Bristol-Myers Squibb’s immuno-oncology blockbuster Opdivo continued its phenomenal growth in the last three months of 2016, but is showing signs of losing momentum.
Opdivo sales more than doubled to $1.3bn in the quarter, up from $475m a year ago, but is expected to experience some slowdown after the drug failed a trial in first-line non-small cell lung cancer (NSCLC), handing an advantage to Merck & Co’s rival therapy Keytruda (pembrolizumab).
Quarter-on-quarter growth gives an indication that may already be happening. BMS recorded sales of $920m for Opdivo in the third-quarter last year so the overall trend remains strong.
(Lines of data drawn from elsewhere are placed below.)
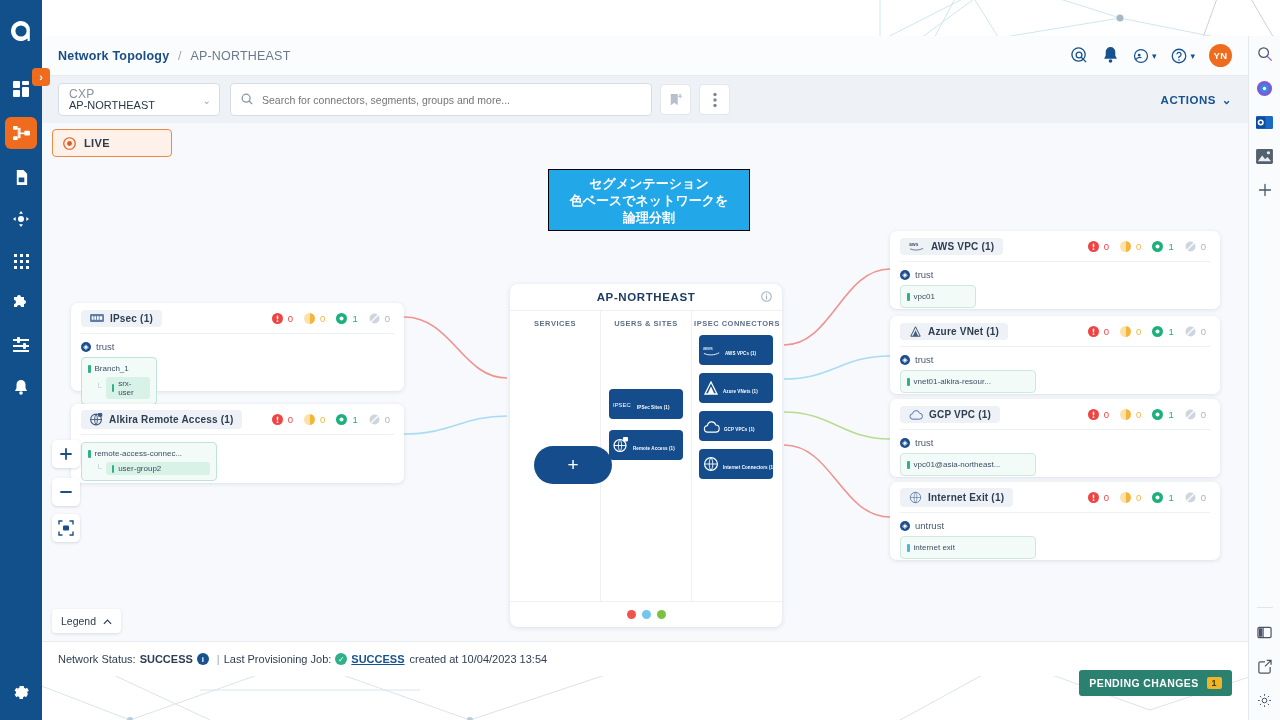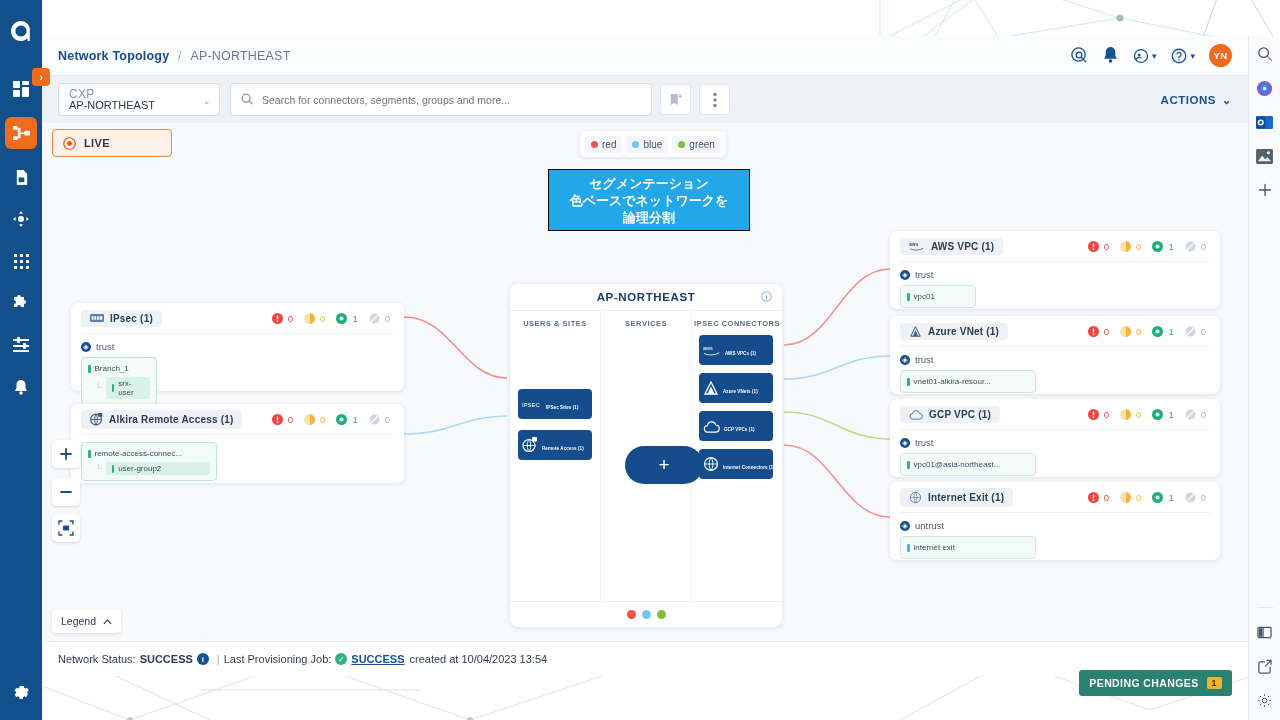--- a/index.html
+++ b/index.html
@@ -456,20 +456,6 @@
       <span>LIVE</span>
     </div>
 
-    <div class="chips">
-      <div class="chip">
-        <span class="dot" style="background:#ef5350"></span>
-        <span>red</span>
-      </div>
-      <div class="chip">
-        <span class="dot" style="background:#73c7ec"></span>
-        <span>blue</span>
-      </div>
-      <div class="chip">
-        <span class="dot" style="background:#7cc241"></span>
-        <span>green</span>
-      </div>
-    </div>
 
     <div class="anno seg">
       <div>セグメンテーション</div>

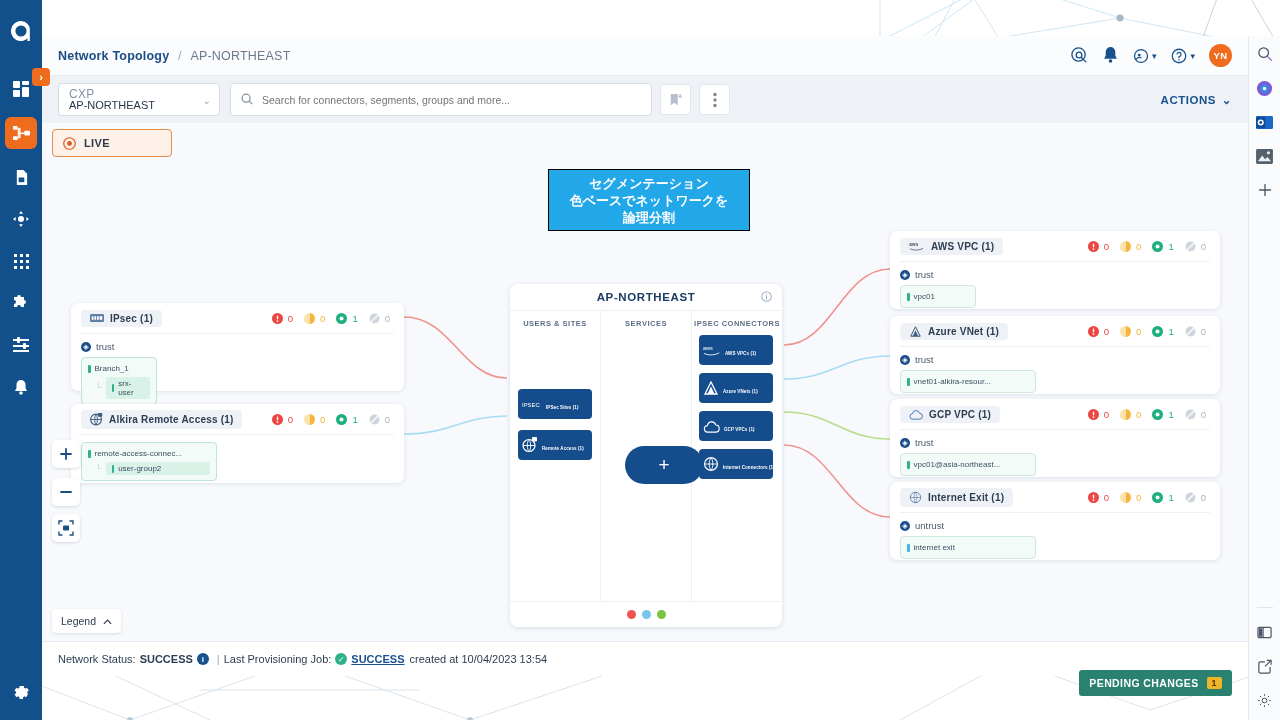--- a/index.html
+++ b/index.html
@@ -609,6 +609,11 @@
       <div class="cols">
 
         <div class="col">
+          <div class="col-h">SERVICES</div>
+          <div class="plusbtn">+</div>
+        </div>
+
+        <div class="col">
           <div class="col-h">USERS &amp; SITES</div>
           <div class="ncard" style="left:8px; top:78px;">
             <span class="nic">
@@ -636,11 +641,6 @@
               <span class="nstat" style="background:#73c7ec"></span>
             </span>
           </div>
-        </div>
-
-        <div class="col">
-          <div class="col-h">SERVICES</div>
-          <div class="plusbtn">+</div>
         </div>
 
         <div class="col">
In the US however, third quarter sales came in a $712m in Q3 and barely moved to $715m in the last three months of the year.
BMS has now cut its guidance for 2017 by 15 cents, saying it expects earnings per share to be in the $2.70-$2.90 range, which analysts have attributed at least in part to the Opdivo effect and the prospect of competition from new immuno-oncology drugs from the likes of Roche, Pfizer/Merck KGaA and AstraZeneca.
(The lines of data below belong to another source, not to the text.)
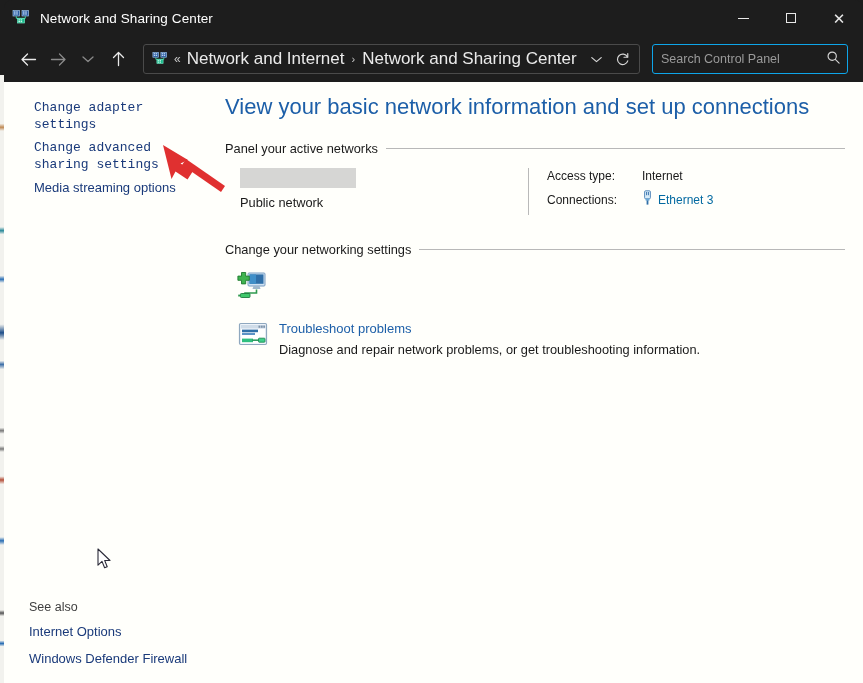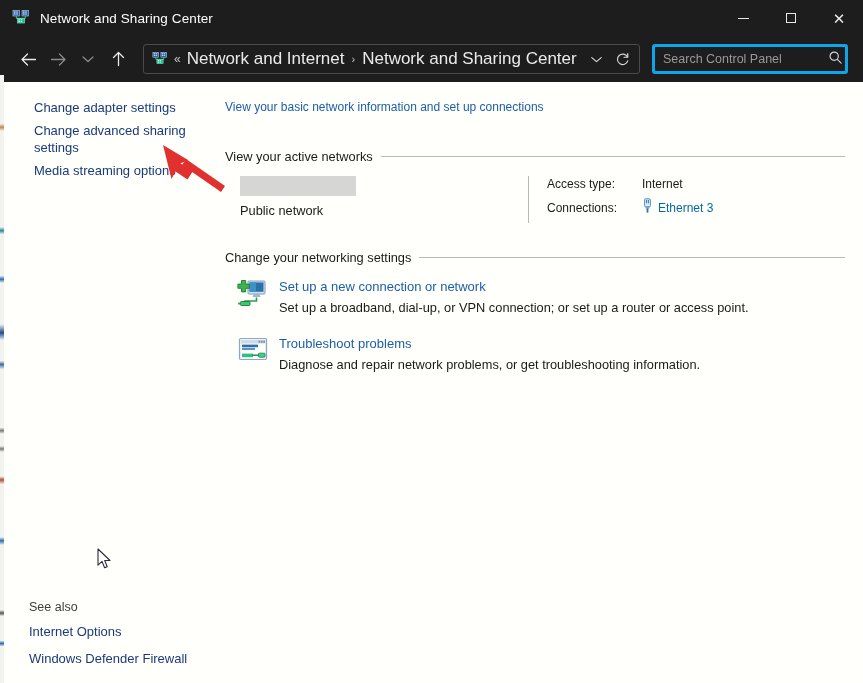--- a/index.html
+++ b/index.html
@@ -147,7 +147,7 @@
   .search-box {
     margin-left: 12px;
     width: 196px; height: 30px;
-    border: 3px solid #0ea5e9;
+    border: 1px solid #0ea5e9;
     border-radius: 3px;
     background: #1d1d1d;
     display: flex;

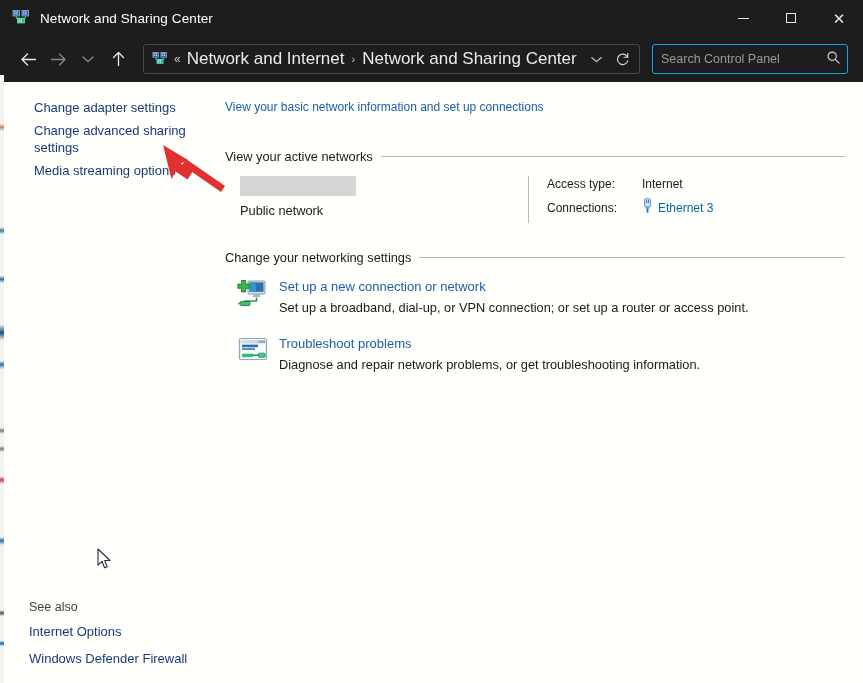--- a/index.html
+++ b/index.html
@@ -195,7 +195,7 @@
     width: 200px;
   }
   .side-link.home { margin-bottom: 21px; }
-  .side-link.gap { margin-bottom: 6px; }
+  .side-link.gap { margin-bottom: 6px; font-family: Liberation Mono, monospace; }
 
   .see-also-wrap {
     position: absolute;

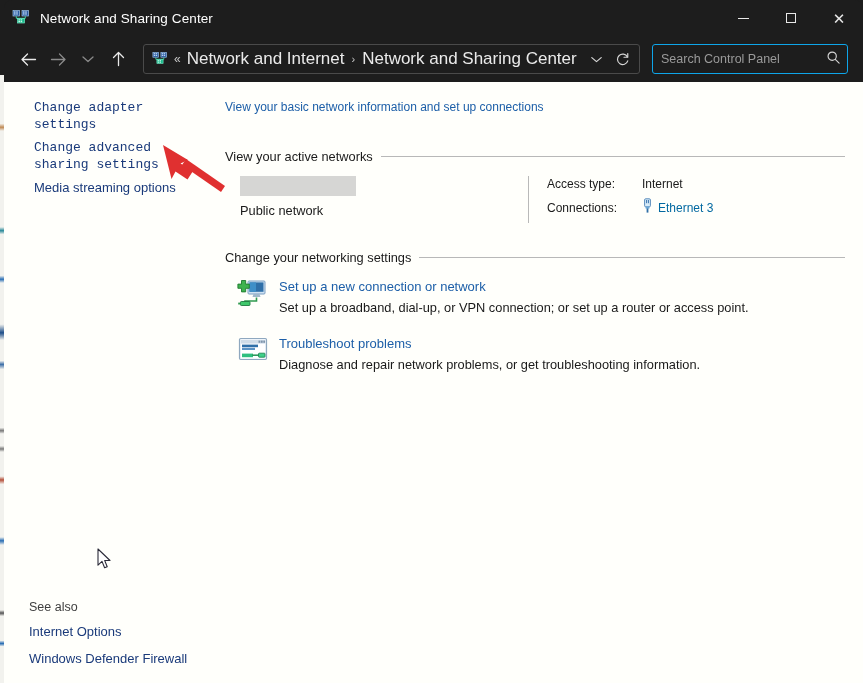--- a/index.html
+++ b/index.html
@@ -228,9 +228,9 @@
   }
   .page-heading {
     color: #1d5fa8;
-    font-size: 12px;
+    font-size: 22px;
     line-height: 22px;
-    margin-bottom: 31px;
+    margin-bottom: 23px;
     white-space: nowrap;
   }
   .section-head {

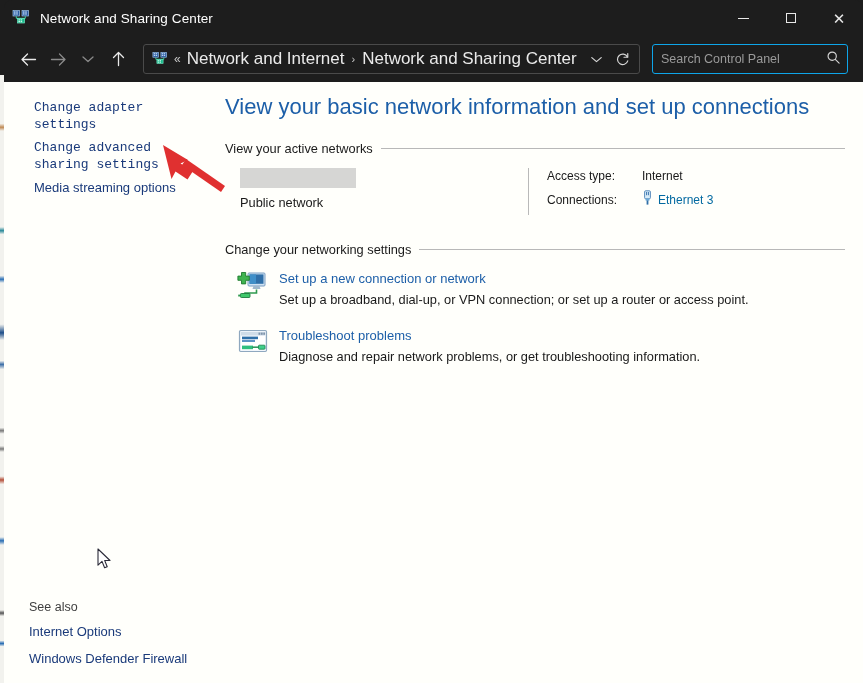--- a/index.html
+++ b/index.html
@@ -465,7 +465,7 @@
       <div class="page-heading">View your basic network information and set up connections</div>
 
       <div class="section-head">
-        <span class="sh-text">View your active networks</span>
+        <span class="sh-text">Panel your active networks</span>
         <span class="sh-rule"></span>
       </div>
 

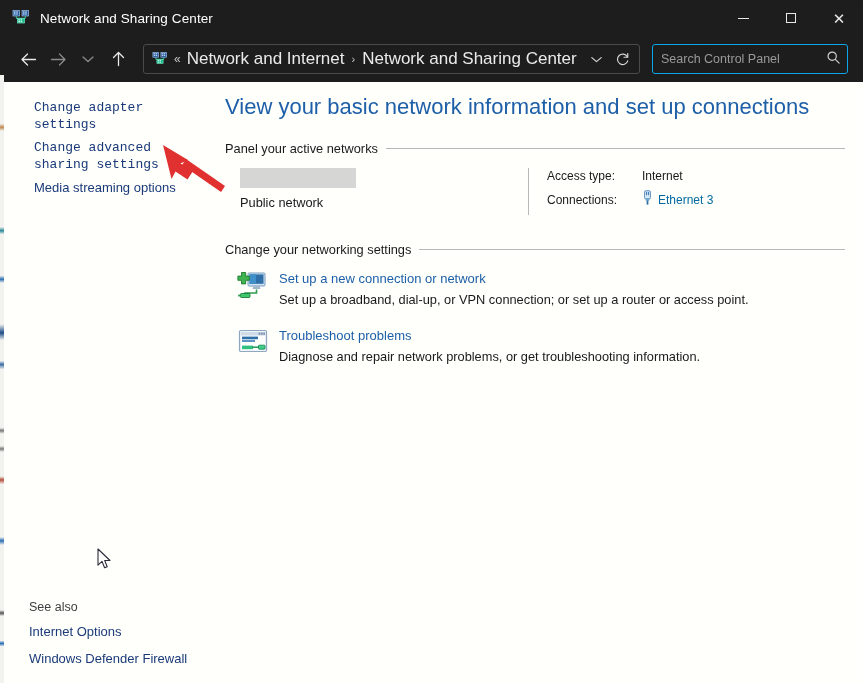--- a/index.html
+++ b/index.html
@@ -516,10 +516,6 @@
             <rect x="1.2" y="25.6" width="2.6" height="1.9" fill="#2f9a4f"></rect>
           </svg>
         </div>
-        <div>
-          <a class="task-link">Set up a new connection or network</a>
-          <div class="task-desc">Set up a broadband, dial-up, or VPN connection; or set up a router or access point.</div>
-        </div>
       </div>
 
       <div class="task-row">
One analyst – Leerink’s Seamus Fernandez – suggested the near-term weakness could even make BMS a takeover target, particularly as Opdivo is still firmly tipped for mega-blockbuster status as new indications are added to its label.
BMS has just picked up FDA approval for Opdivo for second-line squamous cell carcinoma of the head and neck (SCCHN), and a European approval in relapsed or refractory classical Hodgkin lymphoma, adding to existing approvals in melanoma, second-line NSCLC and renal cell carcinoma.
Overall, BMS reported fourth-quarter revenues up 22% to $5.2bn, with a solid showing from novel oral anticoagulant Eliquis (apixaban), which leaped 57% to $346m and rheumatoid arthritis therapy Orencia (abatacept), which was up 16% to $625m.
Fourth-quarter sales for BMS’ other immuno-oncology drug Yervoy (ipilimumab) were however largely flat compared to the prior-year period at $264m. The company has just abandoned plans to seek accelerated approval for Opdivo plus Yervoy in first-line NSCLC, setting back a possible approval to the latter half of 2018.